INPUT:
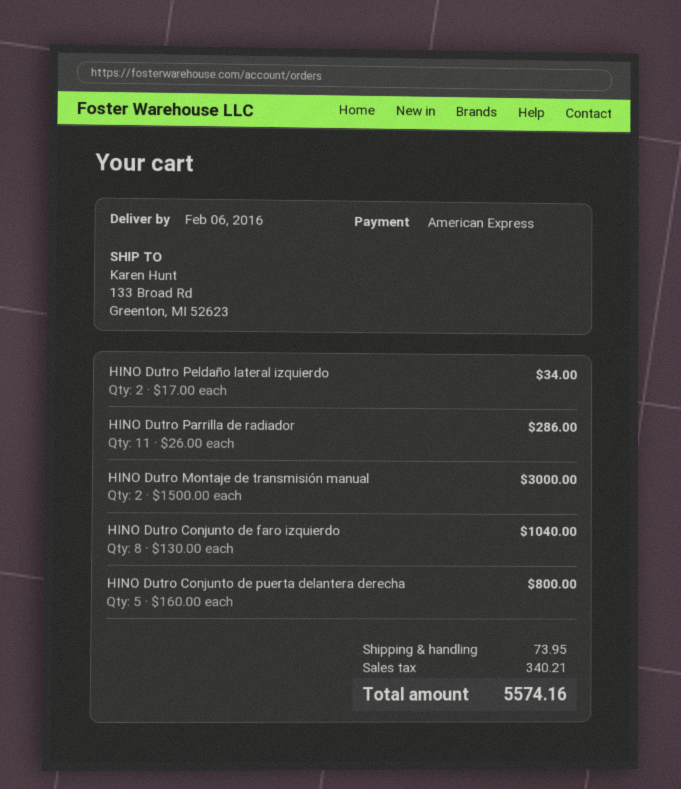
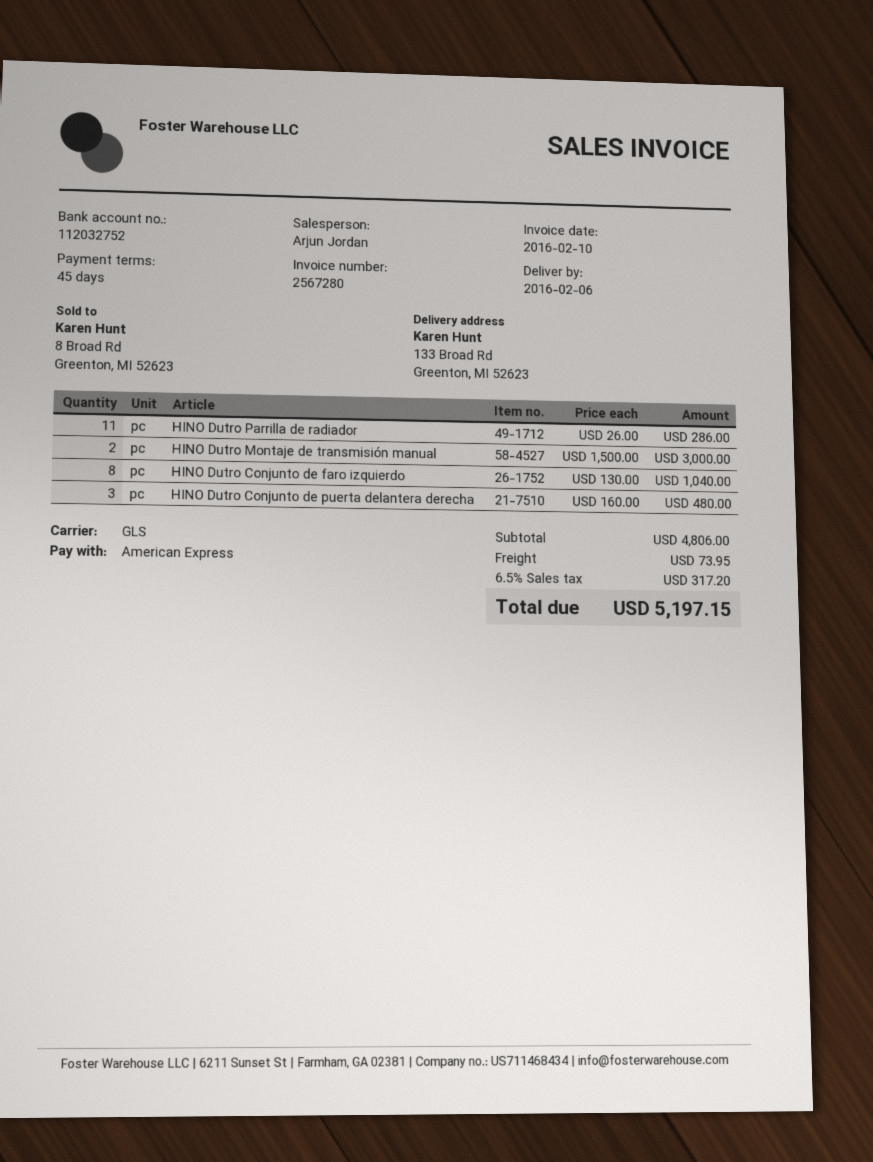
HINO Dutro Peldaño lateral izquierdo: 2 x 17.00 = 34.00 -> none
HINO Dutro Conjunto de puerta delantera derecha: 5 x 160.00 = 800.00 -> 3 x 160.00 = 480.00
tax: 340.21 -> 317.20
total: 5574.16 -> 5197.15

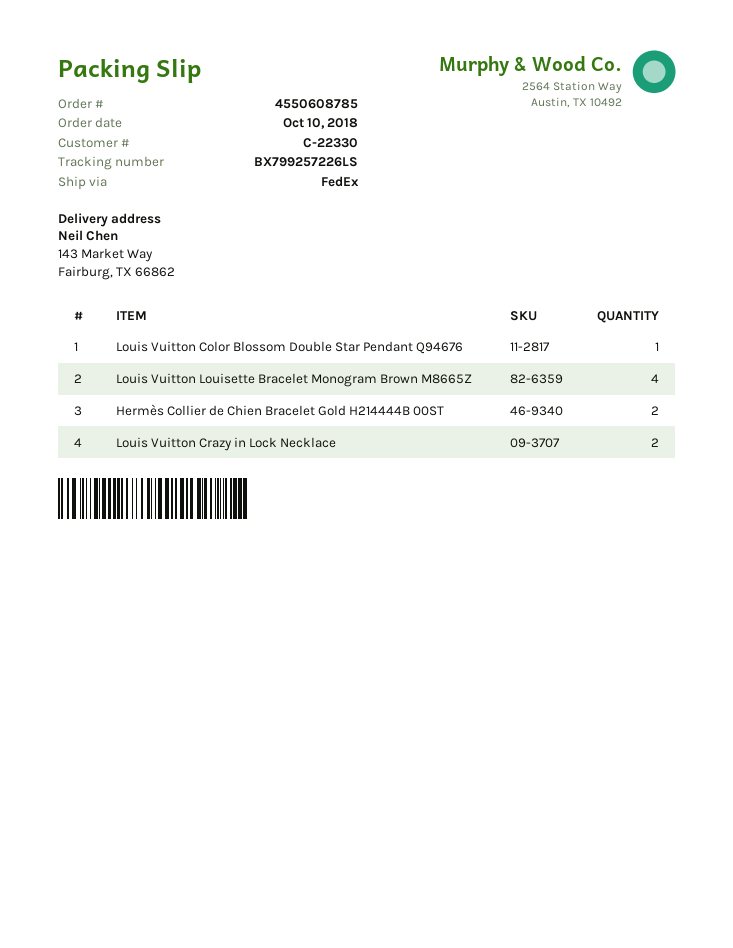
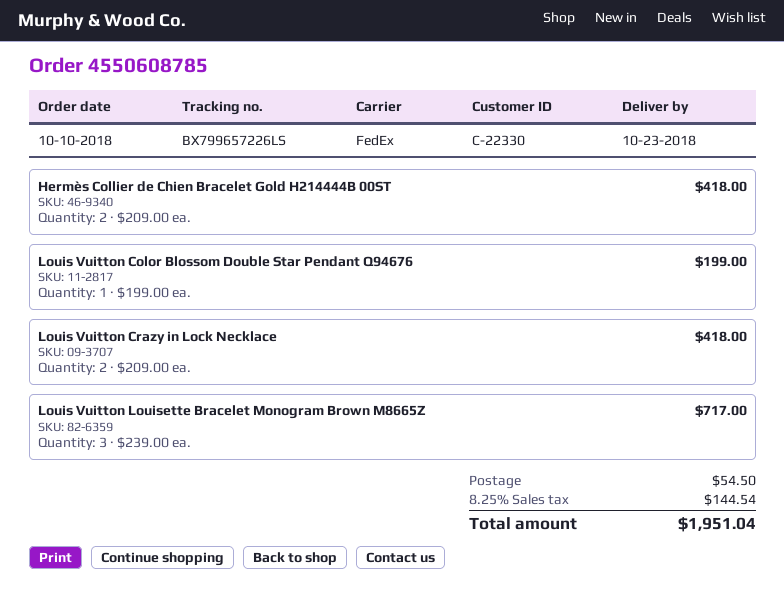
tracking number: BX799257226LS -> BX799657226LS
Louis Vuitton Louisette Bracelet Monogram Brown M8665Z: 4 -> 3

...

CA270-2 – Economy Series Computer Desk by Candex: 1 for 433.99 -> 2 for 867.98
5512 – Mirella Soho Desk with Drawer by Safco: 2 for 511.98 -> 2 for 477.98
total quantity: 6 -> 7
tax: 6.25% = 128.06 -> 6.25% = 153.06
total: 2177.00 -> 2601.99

WHAT THE TASK ASKS: Look above for the line with "total: 5574.16 -> 5197.15", then print it and each line after it down to and including the line with "Louis Vuitton Louisette". Leave out the pictures and keep the wording exact.

RESPONSE BOX:
total: 5574.16 -> 5197.15

tracking number: BX799257226LS -> BX799657226LS
Louis Vuitton Louisette Bracelet Monogram Brown M8665Z: 4 -> 3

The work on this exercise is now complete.